I really enjoy tinkering with ddsp. It would be a bit more approachable if we could experiment more easily with 44.1kHz or the other standard audio formats. Could you perhaps make it more straightforward in the demos, or alternatively document what should we set differently to accommodate other sample rates for a whole training-synthesizing pipeline, or at least some "best advices"?

The ddsp_prepare_tfrecord function, for example, is not very forgiving with custom sample rates (it asserts because of crepe's 16kHz resampling producing some decimal paddings?).

I suppose, 16kHz is a default because we are stuck in the world of speech synthesis (of the '90-ies?), but what might be acceptable for telephony is just not acceptable for many audio use cases.

I hope you don't mind me opening an issue just because of an idea/rant, feel free to close it anytime, and keep up doing these amazing contributions to the world of audio/music!

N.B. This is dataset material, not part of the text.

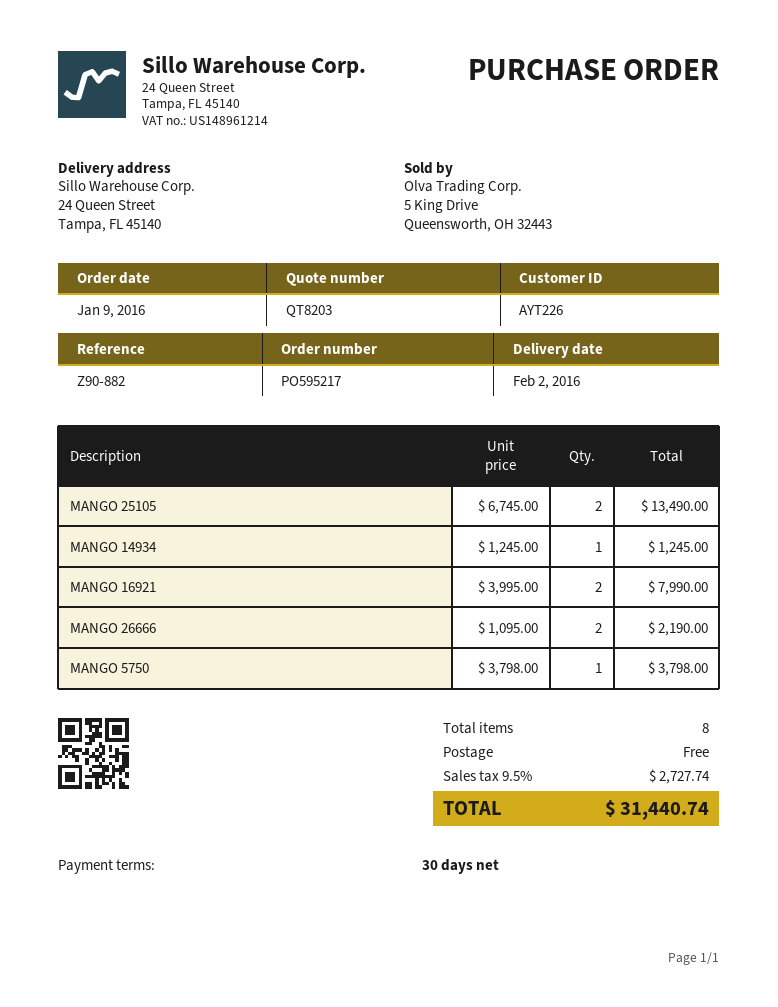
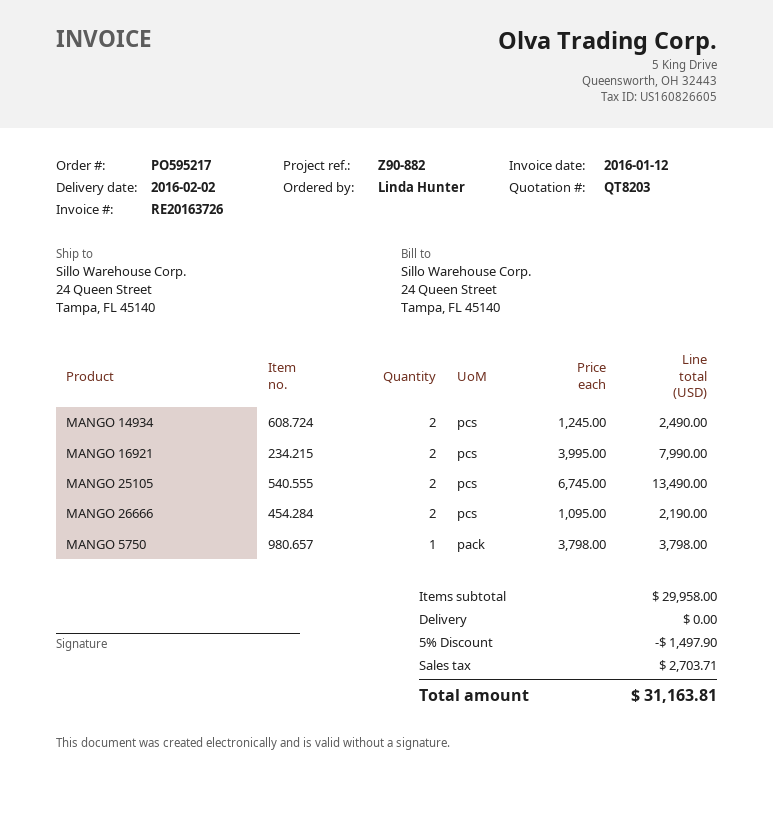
MANGO 14934: 1 x 1245.00 = 1245.00 -> 2 x 1245.00 = 2490.00
discount: none -> 5% = 1497.90
tax: 2727.74 -> 2703.71
total: 31440.74 -> 31163.81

jesseengel commented 4 years ago

Hi Andras,

Good recommendation! This is actually something that Hanoi is currently looking into, so we're on the case :). The tying to 16kHz is actually more for CREPE f0 detection than anything else, but it's not a hard constraint. We'll just need to change the data processing pipeline and tweak some model parameters (# of harmonics, sizes of ffts).

Forevian commented 4 years ago

Hi, I just wonder if there is any progress with this? I've seen some related pull request failing tests...

jesseengel commented 4 years ago

Thanks for the follow up. We just merged #44 which creates a data pipeline for creating datasets at arbitrary sample rates (with f0 CREPE detection still at 16kHz). We're working now on hammering out some details of training configs for higher sample rates (48kHz), and will add some details and configs to the colab notebooks when we get that figured out.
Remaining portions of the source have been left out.